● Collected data
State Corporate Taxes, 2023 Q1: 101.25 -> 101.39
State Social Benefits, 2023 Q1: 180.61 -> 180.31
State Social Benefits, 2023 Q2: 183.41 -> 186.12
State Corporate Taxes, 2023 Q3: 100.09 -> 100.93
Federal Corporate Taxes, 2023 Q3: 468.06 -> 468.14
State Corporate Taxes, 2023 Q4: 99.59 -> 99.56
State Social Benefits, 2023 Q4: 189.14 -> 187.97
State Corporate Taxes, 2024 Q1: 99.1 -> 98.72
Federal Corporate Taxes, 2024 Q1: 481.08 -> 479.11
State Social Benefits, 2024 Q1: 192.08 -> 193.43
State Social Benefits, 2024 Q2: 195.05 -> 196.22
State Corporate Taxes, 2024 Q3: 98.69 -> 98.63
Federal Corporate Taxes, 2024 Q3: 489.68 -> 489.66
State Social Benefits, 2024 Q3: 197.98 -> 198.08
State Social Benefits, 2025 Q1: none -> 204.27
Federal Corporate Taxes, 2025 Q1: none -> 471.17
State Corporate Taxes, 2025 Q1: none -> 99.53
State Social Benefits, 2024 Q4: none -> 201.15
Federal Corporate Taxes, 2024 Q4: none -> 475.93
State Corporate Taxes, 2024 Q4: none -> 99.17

● WHAT THIS TASK INVOLVES
Write out only those lines of the entries that lie between the line containing "State Corporate Taxes, 2025 Q1: none -> 99.53" and the last line, inclusive, reproducing them exactly.

● REPLY
State Corporate Taxes, 2025 Q1: none -> 99.53
State Social Benefits, 2024 Q4: none -> 201.15
Federal Corporate Taxes, 2024 Q4: none -> 475.93
State Corporate Taxes, 2024 Q4: none -> 99.17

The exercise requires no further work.